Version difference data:
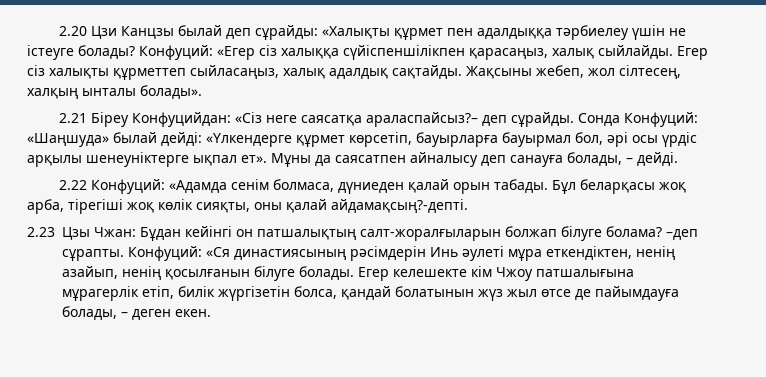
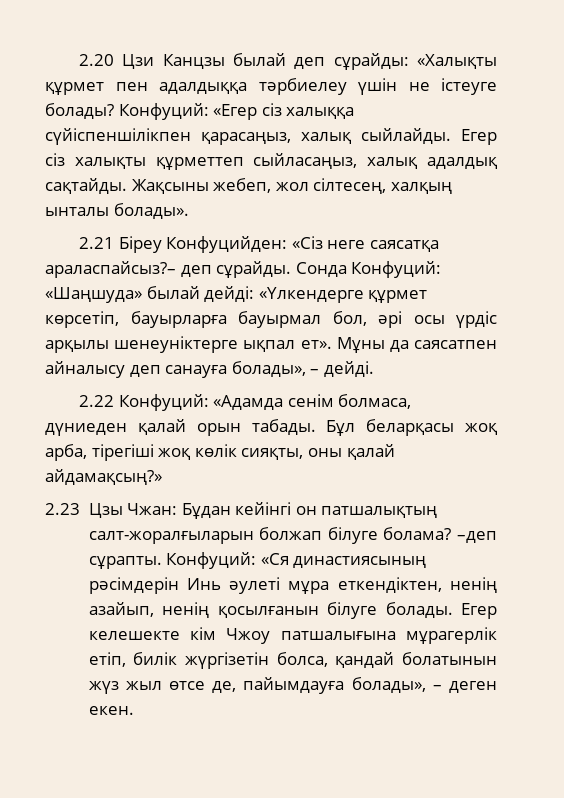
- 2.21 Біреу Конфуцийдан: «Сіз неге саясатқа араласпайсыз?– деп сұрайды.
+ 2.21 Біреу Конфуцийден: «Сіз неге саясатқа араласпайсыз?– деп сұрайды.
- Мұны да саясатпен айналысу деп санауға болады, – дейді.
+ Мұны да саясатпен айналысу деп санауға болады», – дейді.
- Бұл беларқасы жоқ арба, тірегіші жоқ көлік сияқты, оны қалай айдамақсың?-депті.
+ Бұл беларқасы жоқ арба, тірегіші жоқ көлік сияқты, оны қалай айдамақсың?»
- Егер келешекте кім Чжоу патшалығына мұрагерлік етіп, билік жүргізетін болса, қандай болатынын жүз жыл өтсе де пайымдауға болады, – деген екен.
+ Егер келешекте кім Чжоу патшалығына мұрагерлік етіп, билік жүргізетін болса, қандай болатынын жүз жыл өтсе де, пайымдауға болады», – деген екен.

Task goal:
Could you write out the records again exactly, omitting each image?

Exercise response:
- 2.21 Біреу Конфуцийдан: «Сіз неге саясатқа араласпайсыз?– деп сұрайды.
+ 2.21 Біреу Конфуцийден: «Сіз неге саясатқа араласпайсыз?– деп сұрайды.
- Мұны да саясатпен айналысу деп санауға болады, – дейді.
+ Мұны да саясатпен айналысу деп санауға болады», – дейді.
- Бұл беларқасы жоқ арба, тірегіші жоқ көлік сияқты, оны қалай айдамақсың?-депті.
+ Бұл беларқасы жоқ арба, тірегіші жоқ көлік сияқты, оны қалай айдамақсың?»
- Егер келешекте кім Чжоу патшалығына мұрагерлік етіп, билік жүргізетін болса, қандай болатынын жүз жыл өтсе де пайымдауға болады, – деген екен.
+ Егер келешекте кім Чжоу патшалығына мұрагерлік етіп, билік жүргізетін болса, қандай болатынын жүз жыл өтсе де, пайымдауға болады», – деген екен.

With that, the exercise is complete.